A. Yes, that was an oversight on my part when I wrote the afterthoughts document, then. I
mean, I perhaps thought that PEAKs, you know -- it wasn't just the KELs that weren't being
disclosed; it was PEAKs, which I think, to me, I thought was important as well but, yes,
maybe KELs equally so, but I didn't include it in that document, but for no reason.

Q. Did it not strike you even then as perhaps slightly suspicious that nobody wanted you to
mention known error logs with that title being what it was?

A. I don't think I thought of it as suspicious. I thought it seemed strange but, as I said, I was
in a very unfamiliar situation.

11. Ms Page thus pulled any punch of an allegation of perjury. Indeed, she then went on
to put to Mrs Chambers the possibility that she had suffered from confirmation bias
(a suggestion which is inconsistent with an allegation of perjury).

12. These are not adversarial proceedings, but there must nevertheless, indeed perhaps
accordingly, be a constraint on what can be said in a public forum (and published on
the internet) about an individual.

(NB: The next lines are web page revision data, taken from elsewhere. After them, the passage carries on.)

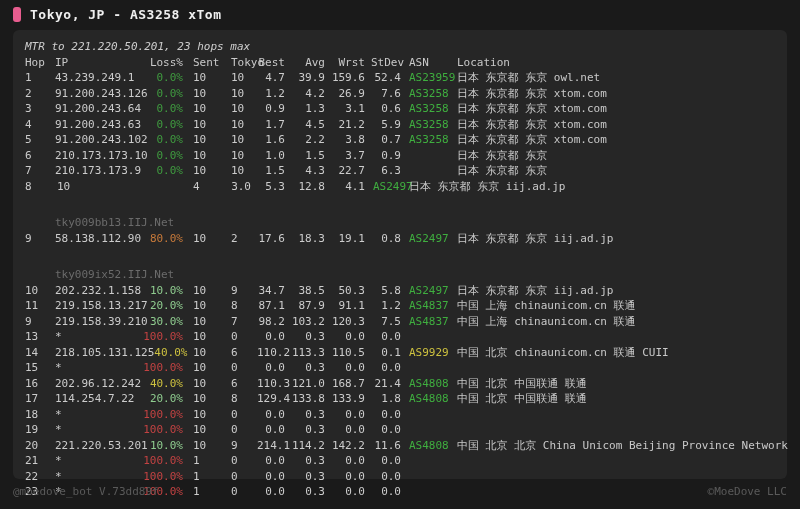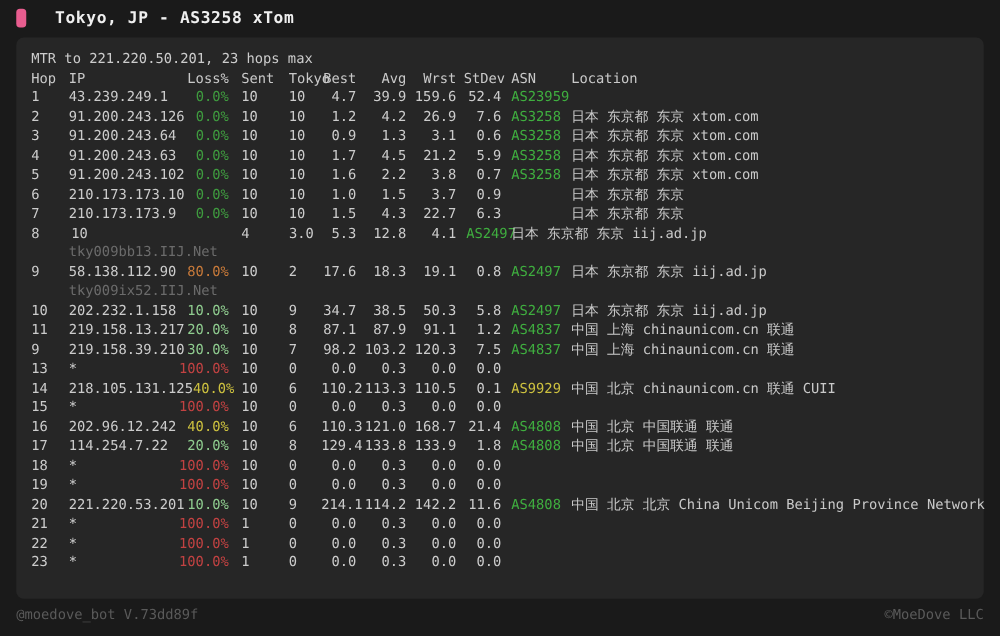"Tokyo, JP - AS3258 xTom" .titlebar { gap: 23px -> 9px }
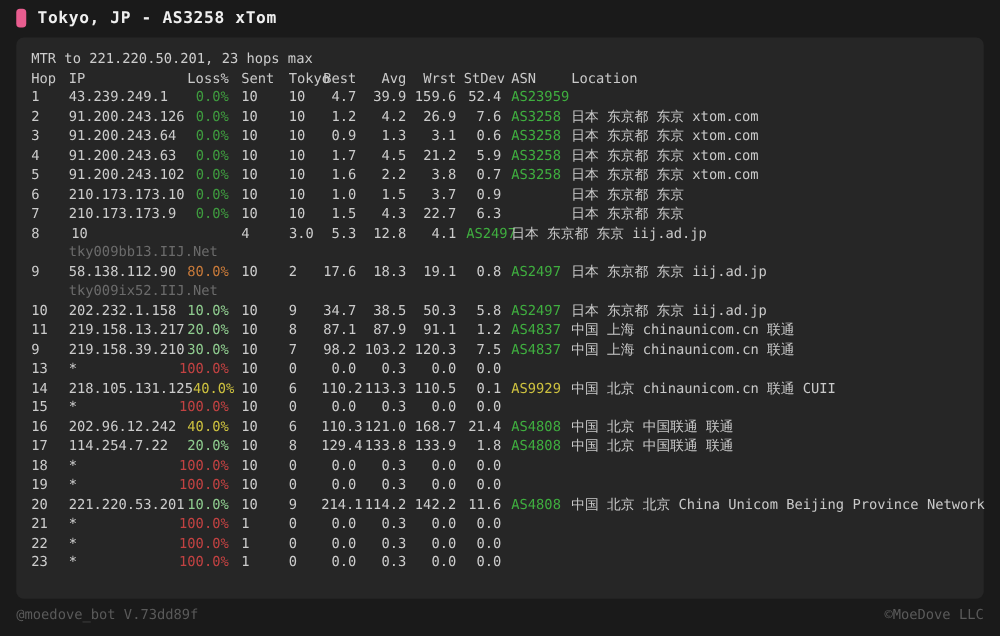"MTR to 221.220.50.201, 23 hops" .summary-line { font-style: none -> italic }
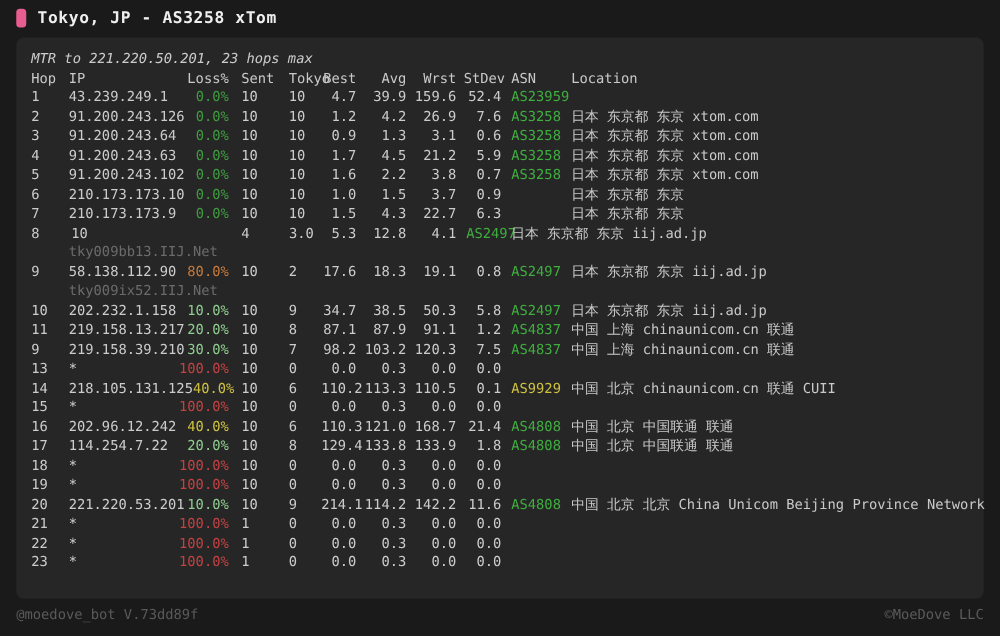"日本 东京都 东京 owl.net" span.c-loc { html: none -> <span>日本 东京都 东京 owl.net</span> }
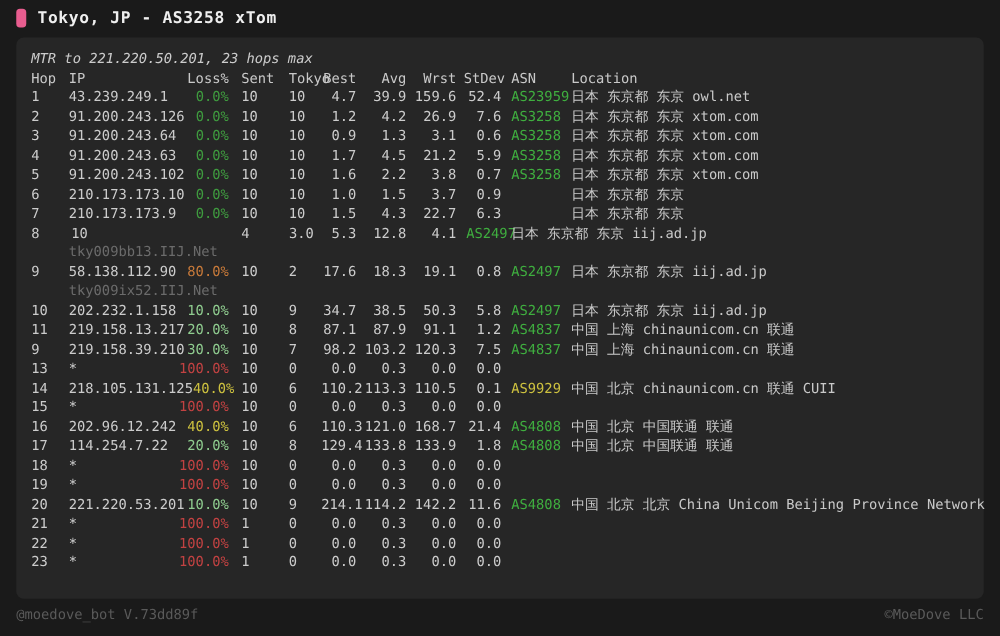"tky009bb13.IIJ.Net" .hostline { margin-top: none -> 21px }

The considerations debated in Munster v Lamb
must be developed to meet the modern reality.

13. We note that the submissions have been picked up by the national press, the
allegation published in the Telegraph over the weekend. Predictably, the submissions
are the news story, with no comparative exercise as between them and the evidence.

14, We acknowledge that Mrs Chambers remains under police investigation. One might
submit that fact gives cause to restrict the publishing on the Inquiry website of
conclusionary statements that she is guilty of criminal offence. Yet in fact, there is
now so much more information available than there was at the time Mrs Chambers
was referred to the DPP, that the allegation is clearly wrong. We respectfully submit
that no-one who heard or has read her evidence could put forward in good
conscience the suggestion that she committed perjury in the Castleton trial. That is
simply not supported by the evidence.

15. If the written submissions are to remain in their current form, we respectfully invite
the Chair to make a statement by way of health warning to accompany them, limited
to the unsupported allegation of perjury.